Recorded information »
------------------------------------------------------------------------
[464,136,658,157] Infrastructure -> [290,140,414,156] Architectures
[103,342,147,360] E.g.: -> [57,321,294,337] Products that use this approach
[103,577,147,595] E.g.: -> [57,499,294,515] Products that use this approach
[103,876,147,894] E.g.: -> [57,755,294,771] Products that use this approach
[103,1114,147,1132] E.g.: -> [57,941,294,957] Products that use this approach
------------------------------------------------------------------------
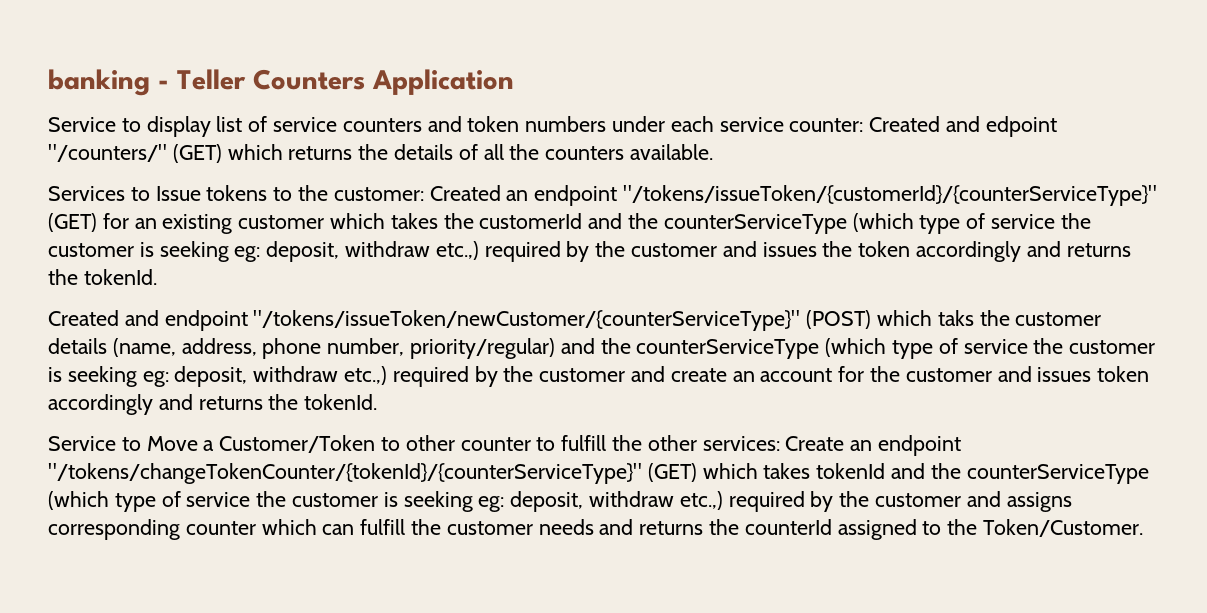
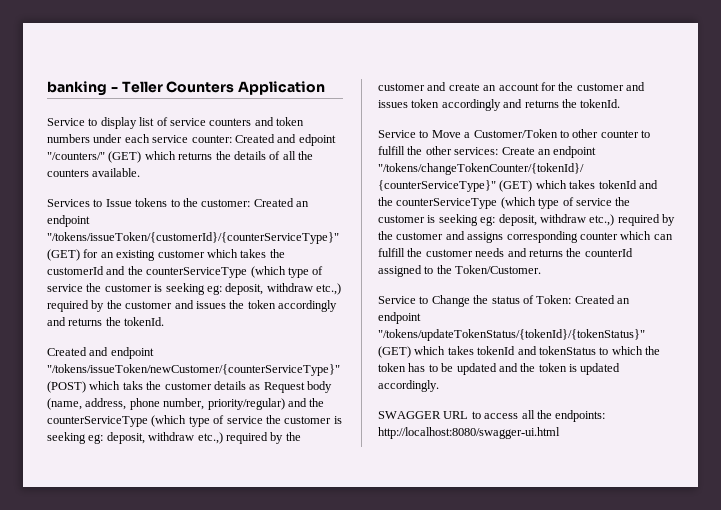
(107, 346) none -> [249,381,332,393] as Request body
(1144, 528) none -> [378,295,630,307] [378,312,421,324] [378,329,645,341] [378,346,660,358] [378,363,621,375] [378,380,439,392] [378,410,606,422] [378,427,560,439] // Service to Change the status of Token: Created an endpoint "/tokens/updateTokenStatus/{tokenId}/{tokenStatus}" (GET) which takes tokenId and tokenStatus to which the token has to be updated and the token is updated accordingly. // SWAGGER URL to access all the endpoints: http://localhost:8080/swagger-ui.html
------------------------------------------------------------------------
Problem statement » All lines above from the line with "[464,136,658,157] Infrastructure ->" through the line with "[103,1114,147,1132] E.g.: ->", both included, are to be set down exactly, with nothing else.

Answer for this exercise »
[464,136,658,157] Infrastructure -> [290,140,414,156] Architectures
[103,342,147,360] E.g.: -> [57,321,294,337] Products that use this approach
[103,577,147,595] E.g.: -> [57,499,294,515] Products that use this approach
[103,876,147,894] E.g.: -> [57,755,294,771] Products that use this approach
[103,1114,147,1132] E.g.: -> [57,941,294,957] Products that use this approach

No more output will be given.